Mensah highlights the following from Prime Minister Robert Borden, in which he affirms that the “Conservative Party stands for a white Canada.” But of course, a crazy right-wing radical with open and notorious racism in his record gets consigned to the dustbin of history, right?


It was in the throes of this warm flood of Canadian tolerance to other cultures and peoples that the government (led by Liberal Wilfred Laurier) drafted the now-notorious Immigration Act of 1910. Many people rightly decry the grave injustice and disgusting immorality of the overtly racist policies of the Jim Crow southern United States or of apartheid South Africa. Any time legislation is passed to specifically hold back or otherwise disadvantage a group based on race, we recoil and condemn it as destructive and unethical.

It may surprise some of you* to learn that Canada’s immigration policy from 1910 forward was just as explicitly racist as any other example we could conjure. The government had the authority to restrict immigration to those races deemed ‘acceptable’, and keep out any ‘undesirable’ groups. It does not take a great deal of imagination or skills of deduction to work out that this meant, essentially, ‘whites good, blacks bad’.

Canada did not begin using a form of its contemporary immigration policy – based on a ‘points’ system and ‘blind’ to race – until 1967. That means, for those of you keeping track, that black people were more or less barred from entry into Canada during the building of the middle class, the establishment of a great number of our social programs, and a seminal portion of our national history. Even since then, the vast majority of immigrants have come from South and East Asia rather than Africa or the Caribbean.

It would be a mistake to characterize Canada’s shift in immigration policy as a reflection of progressive racial attitudes. While this may be true in part – Canada was certainly not immune from the influence of the Civil Rights struggle in the United States – it is important to note that Canada’s immigration policy had always been fuelled by a need for labour. Shifting socioeconomic realities both in Canada and abroad necessitated the importation of groups that had been, heretofore, purposefully excluded from the country. This is no less true today than it was then.

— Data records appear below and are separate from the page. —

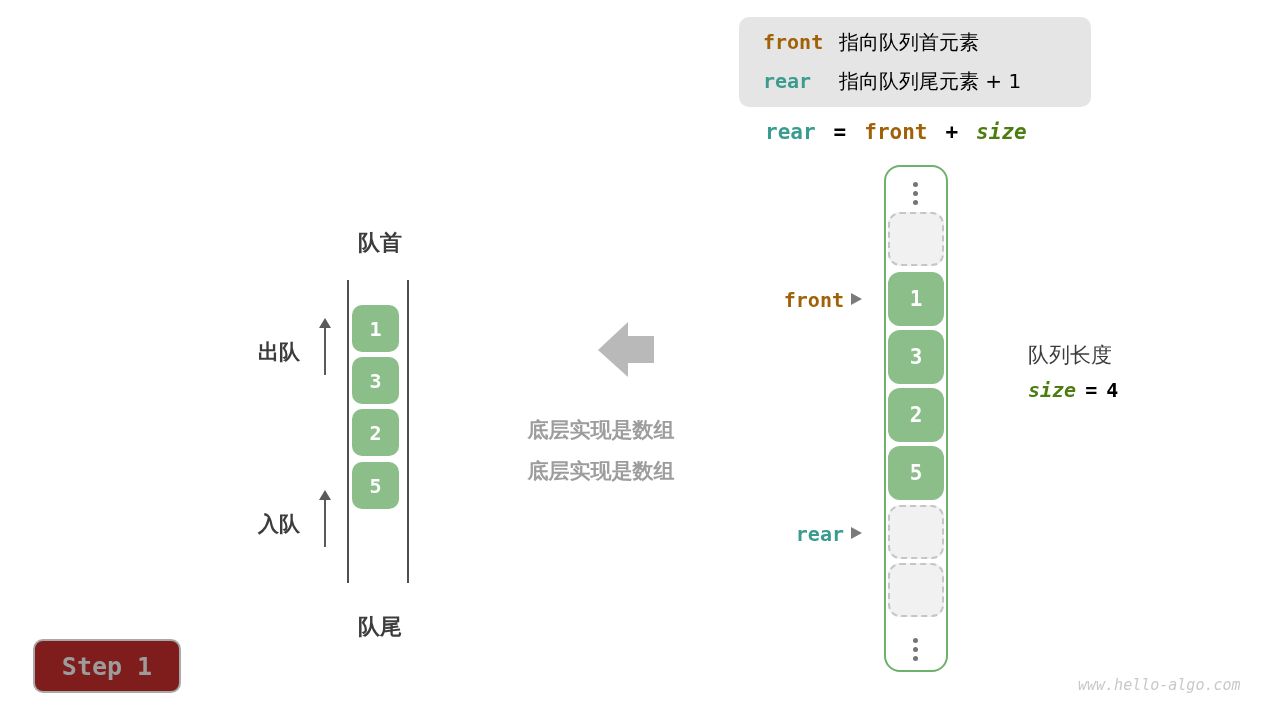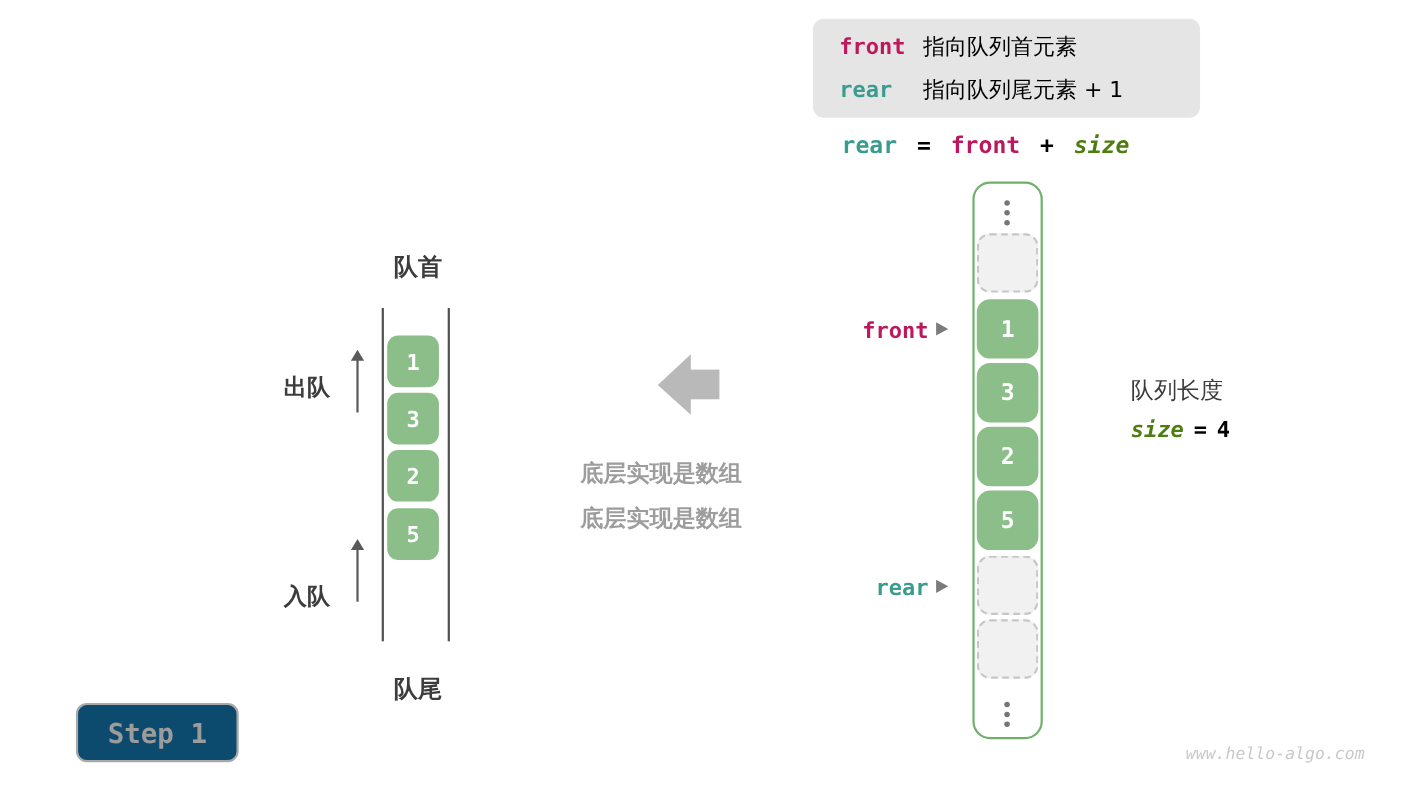--- a/index.html
+++ b/index.html
@@ -8,21 +8,21 @@
     position: relative;
     width: 1280px;
     height: 720px;
     background: #ffffff;
     overflow: hidden;
     font-family: "DejaVu Sans", "Liberation Sans", sans-serif;
     color: #3c3c3c;
   }
   .abs { position: absolute; }
   .mono { font-family: "DejaVu Sans Mono", "Liberation Mono", monospace; font-weight: bold; }
-  .orange { color: #be185d; }
+  .orange { color: #a16207; }
   .teal { color: #3a9c8e; }
   .blue { color: #4d7c0f; font-style: italic; }
   .dark { color: #000000; }
 
   
   .legend {
     left: 739px; top: 17px; width: 352px; height: 90px;
     background: #e5e5e5; border-radius: 10px;
     display: flex; flex-direction: column; justify-content: center;
     padding-left: 24px; gap: 12px;
@@ -81,22 +81,22 @@
     border-top: 6px solid transparent; border-bottom: 6px solid transparent;
   }
 
   
   .size-label { left: 1028px; top: 341px; font-size: 21px; color: #3c3c3c; }
   .size-line { left: 1028px; top: 378px; display: flex; gap: 9px; font-size: 20px; align-items: baseline; }
 
   
   .step-box {
     left: 33px; top: 639px; width: 148px; height: 54px;
-    border: 2px solid #a9a9a9; border-radius: 10px; background: #0c4a6e;
-    display: flex; align-items: center; justify-content: center; margin-left: 36px;
+    border: 2px solid #a9a9a9; border-radius: 10px; background: #7f1d1d;
+    display: flex; align-items: center; justify-content: center;
   }
   .step-box span { font-family: "DejaVu Sans Mono", monospace; font-weight: bold; font-size: 25px; color: #9c9c9c; }
 
   .watermark { left: 1078px; top: 676px; font-family: "DejaVu Sans Mono", monospace;
                font-size: 15px; color: #c9c9c9; font-style: italic; }
 </style>
 </head>
 <body>
 
 <div class="canvas">
@@ -129,21 +129,21 @@
   <div class="abs lcell" style="top:357px;">3</div>
   <div class="abs lcell" style="top:409px;">2</div>
   <div class="abs lcell" style="top:462px;">5</div>
 
   <div class="abs cn-label" style="left:349px; top:612px; width:62px; text-align:center;">队尾</div>
 
   <div class="abs cn-label" style="left:258px; top:338px; font-size:21px;">出队</div>
   <div class="abs up-head" style="left:319px; top:318px;"></div>
   <div class="abs up-line" style="left:324px; top:327px; height:48px;"></div>
 
-  <div class="abs cn-label" style="left:258px; top:510px; font-size:21px;margin-top:18px;">入队</div>
+  <div class="abs cn-label" style="left:258px; top:510px; font-size:21px;">入队</div>
   <div class="abs up-head" style="left:319px; top:490px;"></div>
   <div class="abs up-line" style="left:324px; top:499px; height:48px;"></div>
 
   <div class="abs block-arrow">
     <div class="ba-head"></div>
     <div class="ba-tail"></div>
   </div>
   <div class="abs note">
     <div>底层实现是数组</div>
     <div>底层实现是数组</div>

Knowing how recent black arrivals are to Canada, it follows logically that black Canadians are concentrated in major urban centres. After all, it beggars belief  that recent arrivals would move into the suburbs and interior unless they were particularly well-off. It usually takes at least one generation of success to see group migration away from major cities and into more remote locations where the reliance on community support is lesser. This fact is no less true for black Canadians, nearly 80% of whom live in one of five Canadian cities (Toronto, Montreal, Ottawa, Calgary and Vancouver).

What is somewhat peculiar about black Canadians is that they (we) seem less prone to ‘enclave’ than our South Asian and East Asian brethren. Mensah calculates an “Index of Separation” – a measure of how much of the population would have to move to be uniformly spread across a geographic area – for Canada’s three largest cities (Toronto, Montreal, Vancouver). Compared to Filipinos, Chinese and South Asian populations within these same cities, black Canadians are more evenly distributed.

There are two implications that jump out from this fact – first, it may simply be a reflection of the reality of a number of ‘black communities’ that are less historically and culturally homogeneous than other groups. This lack of cohesiveness may make blacks in Canada more willing to spread out among different groups rather than hanging together. Second, it means that blacks in Canada are less likely to be able to generate meaningful political momentum because of their (our) lack of shared geography. No public figure will pay a significant penalty for actions that disadvantage black people in hir riding – there simply aren’t enough of us to raise a sufficient stink.

Once again, we see that understanding the contemporary experience of black Canadians requires more than the shallow understanding of black history that we are taught in schools. Failing to understand that we had an official policy for half a century that restricted black immigration leaves us vulnerable to making erroneous conclusions about the contribution of blacks to the Canadian story. Failing to recognize how recent most black Canadians are to the country leaves us susceptible to crafting false myths about black attitudes toward integration into Canadian society.

Failing to understand that black history is and continues to be the story of a group of people colliding with the (slowly, too slowly) crumbling edifice of white supremacy allows us to make the repeated mistake of failing to learn that black history is our history, regardless of where our parents were born.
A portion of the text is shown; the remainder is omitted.